The actual and random cross-correlation distributions were created in the same way as in Experiment 1, and the computations were identical to those performed there. The mean value of the actual distribution was 0.327 (SD = 0.145). Overall, 33 out of the 100 actual comparisons were above the random cross-correlation distribution curve at the 95th percentile, suggesting that about one third of the cross-correlation values between fixation and saliency maps were higher than expected by chance (see Figure 9B). The probability of obtaining this result by chance, again computed from the binomial distribution as in the Comparing interest points and image saliency section, is 1 × 10−18.
The same two techniques as before were used to compare the relationship between fixations and interest point selections.
The interest maps were constructed as in the Comparing interest points and image saliency section and the statistical tests constructed as in the Comparing image saliency and fixations section, changing “saliency” to “interest” and “saliency map” to “interest map.”

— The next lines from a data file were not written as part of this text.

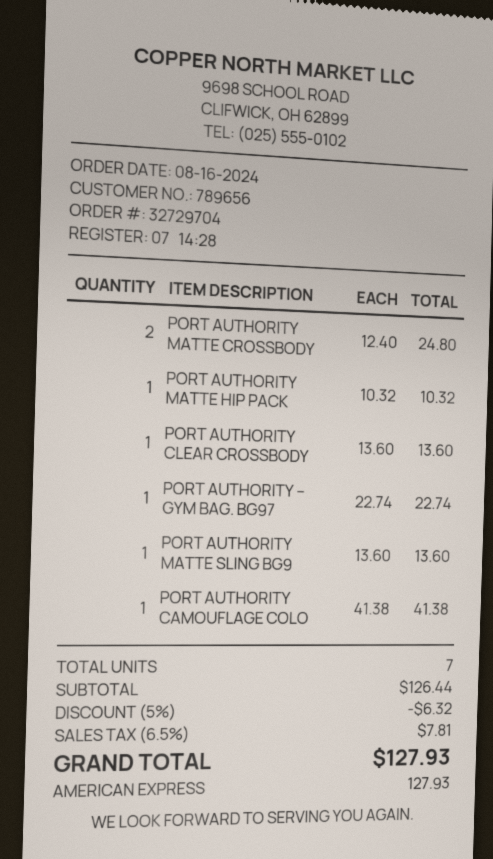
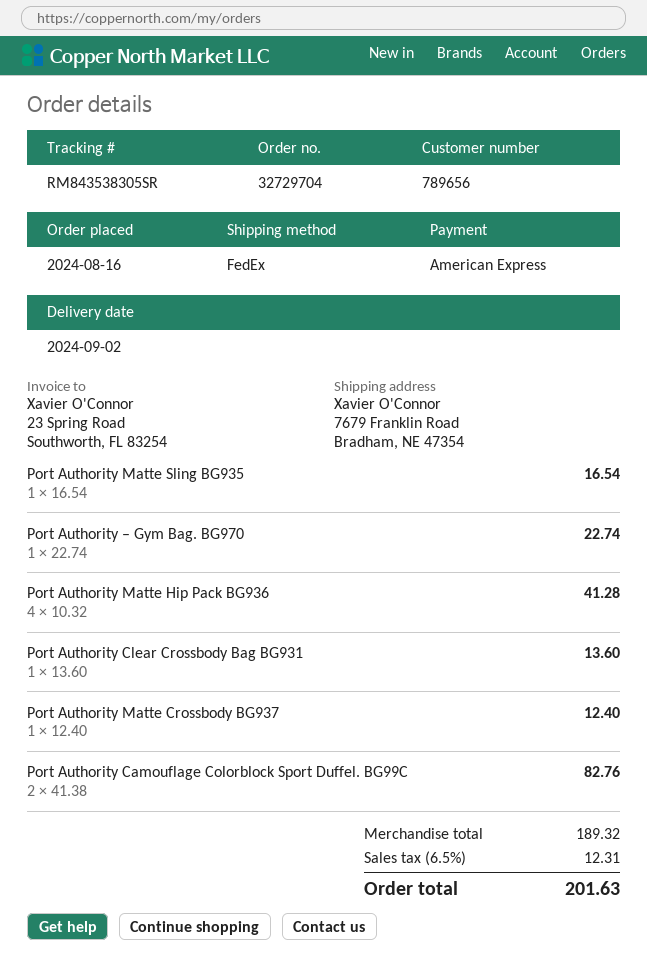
PORT AUTHORITY MATTE CROSSBODY: 2 x 12.40 = 24.80 -> 1 x 12.40 = 12.40
PORT AUTHORITY MATTE HIP PACK: 1 x 10.32 = 10.32 -> 4 x 10.32 = 41.28
PORT AUTHORITY MATTE SLING BG9: 1 x 13.60 = 13.60 -> 1 x 16.54 = 16.54
PORT AUTHORITY CAMOUFLAGE COLO: 1 x 41.38 = 41.38 -> 2 x 41.38 = 82.76
subtotal: 126.44 -> 189.32
discount: 5% = 6.32 -> none
tax: 6.5% = 7.81 -> 6.5% = 12.31
total: 127.93 -> 201.63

The means of the actual and chance sampling distributions are plotted in Figure 10A. To determine if participants fixated regions of high interest above chance, 10 one-sample t-tests tested whether the chance adjusted-interest value was greater than zero for the first 10 fixations. All differences were significant, all p < .001, showing that for the first 10 fixations participants fixate areas higher in interest value than would be expected by chance. Next, a repeated measures ANOVA was conducted with fixation number (1–10) as a within-subjects variable and image type as a between-subjects variable. A main effect of fixation number was found, F(4, 864) = 11.22, MSE = 48.295, p < .001, as interest values were higher for fixations after the first. The main effect of image type was marginally significant, F(3, 96) = 2.18, MSE = 296.770, p = .095. The Fixation Number × Image Type interaction was also significant, F(27, 864) = 2.00, MSE = 48.295, p < .01. This interaction could be understood by comparing the interest values for the first and second fixations for fractals to all other image types. For fractals, the chance adjusted interest value for the first two fixations was not significantly different (paired samples t-test, t(24) = 0.294, SE = 2.25, p = .771). For the other three image types, the chance adjusted interest value was significantly higher for the second compared to the first fixation, all p < .01. Overall, these results show that participants in Experiment 2 were likely to fixate image regions that participants in Experiment 1 found interesting.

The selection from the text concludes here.